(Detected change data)

= = = = = = =

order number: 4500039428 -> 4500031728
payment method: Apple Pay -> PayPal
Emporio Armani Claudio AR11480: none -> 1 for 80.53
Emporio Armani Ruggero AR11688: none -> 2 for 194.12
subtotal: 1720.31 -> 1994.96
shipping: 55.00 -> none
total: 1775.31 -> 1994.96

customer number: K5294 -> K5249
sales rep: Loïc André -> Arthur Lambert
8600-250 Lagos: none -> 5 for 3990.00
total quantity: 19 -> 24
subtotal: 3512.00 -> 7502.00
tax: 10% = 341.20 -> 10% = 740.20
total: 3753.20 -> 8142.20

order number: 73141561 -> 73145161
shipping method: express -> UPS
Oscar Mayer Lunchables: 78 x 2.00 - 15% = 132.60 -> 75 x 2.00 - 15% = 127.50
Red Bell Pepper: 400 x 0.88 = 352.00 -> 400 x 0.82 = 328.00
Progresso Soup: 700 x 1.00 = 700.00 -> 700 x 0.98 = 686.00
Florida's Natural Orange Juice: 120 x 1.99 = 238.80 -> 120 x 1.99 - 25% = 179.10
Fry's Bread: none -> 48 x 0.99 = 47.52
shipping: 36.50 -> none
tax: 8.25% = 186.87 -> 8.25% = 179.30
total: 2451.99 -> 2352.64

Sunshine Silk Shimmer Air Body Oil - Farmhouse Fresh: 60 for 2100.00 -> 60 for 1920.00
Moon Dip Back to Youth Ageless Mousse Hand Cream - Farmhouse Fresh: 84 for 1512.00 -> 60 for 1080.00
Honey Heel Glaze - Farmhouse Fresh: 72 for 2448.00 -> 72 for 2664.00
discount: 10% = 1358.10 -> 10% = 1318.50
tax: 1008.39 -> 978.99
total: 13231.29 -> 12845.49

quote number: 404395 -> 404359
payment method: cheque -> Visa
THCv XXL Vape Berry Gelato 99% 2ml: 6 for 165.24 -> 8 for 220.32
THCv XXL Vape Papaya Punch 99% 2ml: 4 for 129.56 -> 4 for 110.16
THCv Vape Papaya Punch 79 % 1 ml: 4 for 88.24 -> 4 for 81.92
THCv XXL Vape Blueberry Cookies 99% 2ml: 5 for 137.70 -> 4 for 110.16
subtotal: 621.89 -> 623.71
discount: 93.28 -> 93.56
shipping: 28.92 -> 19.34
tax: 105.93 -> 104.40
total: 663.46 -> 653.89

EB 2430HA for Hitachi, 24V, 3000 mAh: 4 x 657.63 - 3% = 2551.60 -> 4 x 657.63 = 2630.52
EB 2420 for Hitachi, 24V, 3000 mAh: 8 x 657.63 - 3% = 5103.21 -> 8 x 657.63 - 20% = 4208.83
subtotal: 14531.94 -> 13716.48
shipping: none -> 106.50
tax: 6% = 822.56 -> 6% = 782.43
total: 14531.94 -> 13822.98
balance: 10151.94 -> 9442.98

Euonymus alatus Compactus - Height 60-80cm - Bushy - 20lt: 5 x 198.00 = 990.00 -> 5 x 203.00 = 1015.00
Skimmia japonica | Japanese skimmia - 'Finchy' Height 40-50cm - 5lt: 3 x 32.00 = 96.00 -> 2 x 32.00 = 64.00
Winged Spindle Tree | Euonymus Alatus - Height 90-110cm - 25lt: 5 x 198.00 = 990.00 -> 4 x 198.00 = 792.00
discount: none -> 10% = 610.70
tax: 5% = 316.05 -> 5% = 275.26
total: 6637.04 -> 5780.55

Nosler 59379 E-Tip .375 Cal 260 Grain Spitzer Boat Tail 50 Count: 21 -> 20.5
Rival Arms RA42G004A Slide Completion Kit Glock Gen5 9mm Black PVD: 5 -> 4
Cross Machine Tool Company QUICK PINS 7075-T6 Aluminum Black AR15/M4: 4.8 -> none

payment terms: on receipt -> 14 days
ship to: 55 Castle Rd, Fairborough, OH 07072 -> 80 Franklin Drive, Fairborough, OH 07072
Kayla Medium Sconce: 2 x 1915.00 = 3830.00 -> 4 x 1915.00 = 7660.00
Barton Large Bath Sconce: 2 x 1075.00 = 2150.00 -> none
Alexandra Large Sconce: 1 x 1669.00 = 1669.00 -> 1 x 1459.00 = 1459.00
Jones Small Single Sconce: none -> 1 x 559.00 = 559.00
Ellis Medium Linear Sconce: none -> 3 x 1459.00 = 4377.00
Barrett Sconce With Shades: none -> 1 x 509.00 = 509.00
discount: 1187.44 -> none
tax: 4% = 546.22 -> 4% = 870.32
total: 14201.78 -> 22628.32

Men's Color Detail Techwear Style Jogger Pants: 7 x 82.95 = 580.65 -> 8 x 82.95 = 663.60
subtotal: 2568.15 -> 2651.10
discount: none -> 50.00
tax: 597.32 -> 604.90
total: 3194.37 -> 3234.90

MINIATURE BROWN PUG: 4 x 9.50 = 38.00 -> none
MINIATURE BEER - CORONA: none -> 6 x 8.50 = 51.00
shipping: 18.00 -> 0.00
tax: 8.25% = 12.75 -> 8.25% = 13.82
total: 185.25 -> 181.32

= = = = = = =

[Exercise brief]
From the first line of the data above to the line holding "Red Bell Pepper: 400", reproduce each line exactly; emit no other lines.

[Your solution]
order number: 4500039428 -> 4500031728
payment method: Apple Pay -> PayPal
Emporio Armani Claudio AR11480: none -> 1 for 80.53
Emporio Armani Ruggero AR11688: none -> 2 for 194.12
subtotal: 1720.31 -> 1994.96
shipping: 55.00 -> none
total: 1775.31 -> 1994.96

customer number: K5294 -> K5249
sales rep: Loïc André -> Arthur Lambert
8600-250 Lagos: none -> 5 for 3990.00
total quantity: 19 -> 24
subtotal: 3512.00 -> 7502.00
tax: 10% = 341.20 -> 10% = 740.20
total: 3753.20 -> 8142.20

order number: 73141561 -> 73145161
shipping method: express -> UPS
Oscar Mayer Lunchables: 78 x 2.00 - 15% = 132.60 -> 75 x 2.00 - 15% = 127.50
Red Bell Pepper: 400 x 0.88 = 352.00 -> 400 x 0.82 = 328.00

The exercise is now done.